Lines from the records below that contain the word "similar" are to be copied out.
[[ RECORDS SHOWN, beginning ]]
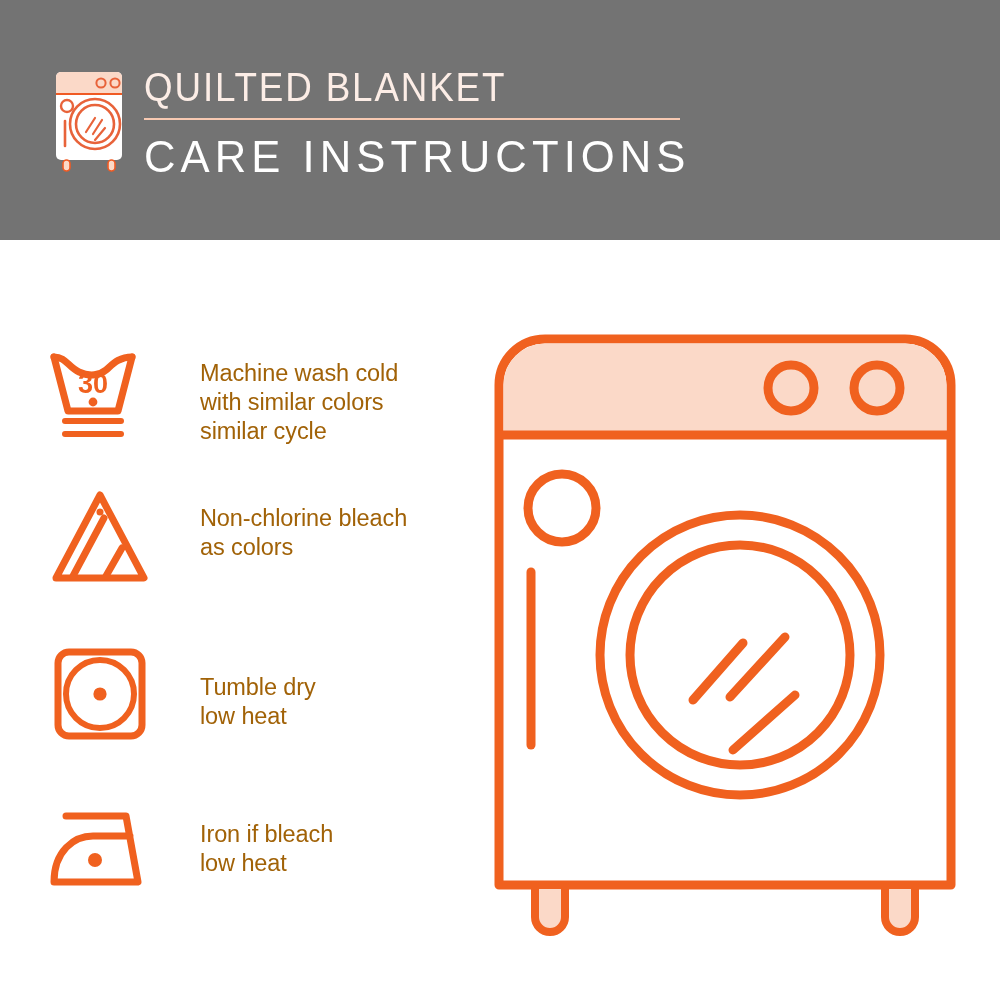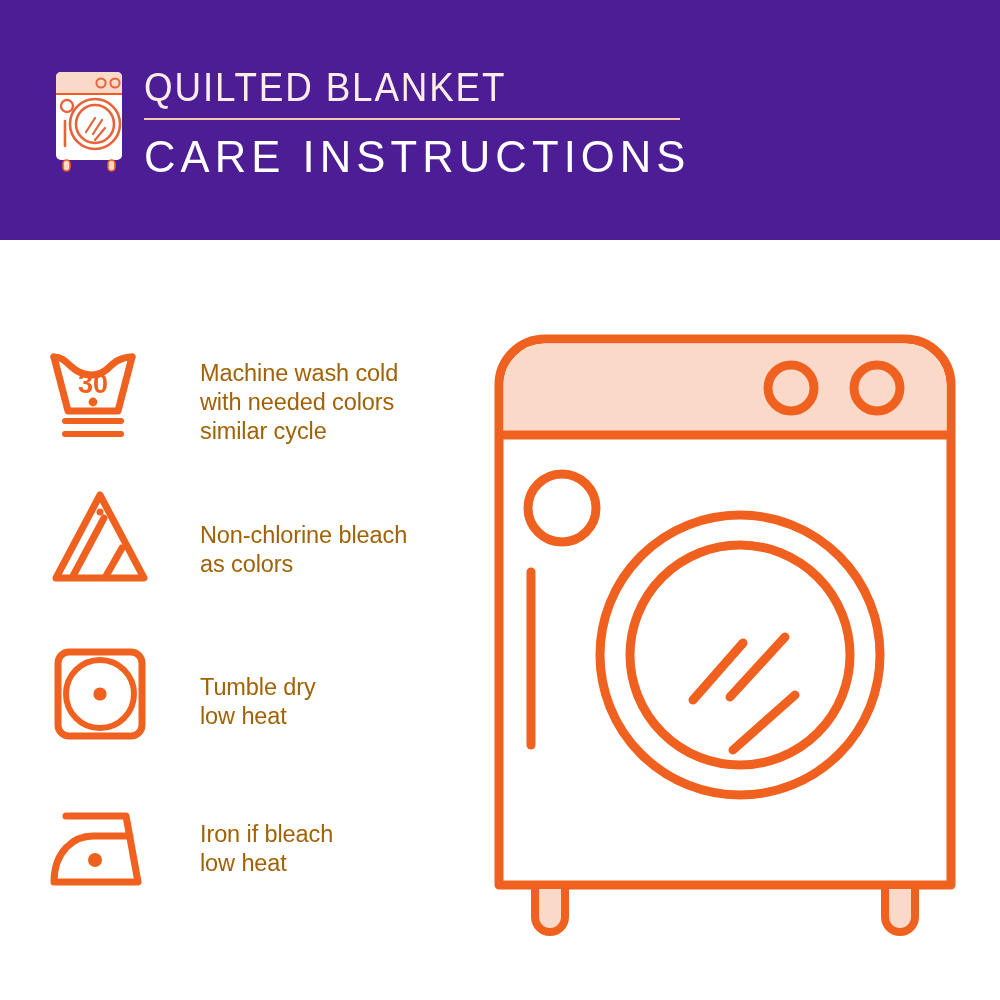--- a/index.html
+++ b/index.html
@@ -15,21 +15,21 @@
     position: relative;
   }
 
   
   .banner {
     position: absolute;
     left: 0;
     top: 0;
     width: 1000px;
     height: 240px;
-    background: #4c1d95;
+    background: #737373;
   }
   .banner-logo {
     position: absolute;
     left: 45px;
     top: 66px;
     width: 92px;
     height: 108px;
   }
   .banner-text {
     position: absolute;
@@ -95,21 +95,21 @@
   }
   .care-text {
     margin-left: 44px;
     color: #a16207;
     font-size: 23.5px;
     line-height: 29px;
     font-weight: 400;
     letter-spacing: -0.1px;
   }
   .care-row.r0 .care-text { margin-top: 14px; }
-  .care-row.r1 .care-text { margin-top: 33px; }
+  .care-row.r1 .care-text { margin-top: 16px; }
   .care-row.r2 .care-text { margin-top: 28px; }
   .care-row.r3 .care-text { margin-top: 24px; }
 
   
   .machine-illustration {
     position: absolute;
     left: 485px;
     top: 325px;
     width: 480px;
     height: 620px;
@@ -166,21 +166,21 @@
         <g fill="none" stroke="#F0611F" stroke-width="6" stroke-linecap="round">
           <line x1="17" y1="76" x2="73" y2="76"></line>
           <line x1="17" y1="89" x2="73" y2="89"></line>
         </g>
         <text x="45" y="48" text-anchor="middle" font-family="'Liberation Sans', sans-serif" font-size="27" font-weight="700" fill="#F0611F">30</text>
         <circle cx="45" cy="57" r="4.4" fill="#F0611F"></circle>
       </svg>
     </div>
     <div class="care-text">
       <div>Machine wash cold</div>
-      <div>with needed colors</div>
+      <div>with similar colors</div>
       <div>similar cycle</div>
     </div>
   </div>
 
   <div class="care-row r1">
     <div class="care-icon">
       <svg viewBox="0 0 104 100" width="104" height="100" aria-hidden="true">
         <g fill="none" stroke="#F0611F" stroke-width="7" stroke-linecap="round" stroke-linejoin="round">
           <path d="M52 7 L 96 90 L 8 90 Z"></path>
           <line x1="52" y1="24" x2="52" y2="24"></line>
[[ RECORDS SHOWN, end ]]
RESULT OF THIS EXERCISE:
+      <div>with similar colors</div>
       <div>similar cycle</div>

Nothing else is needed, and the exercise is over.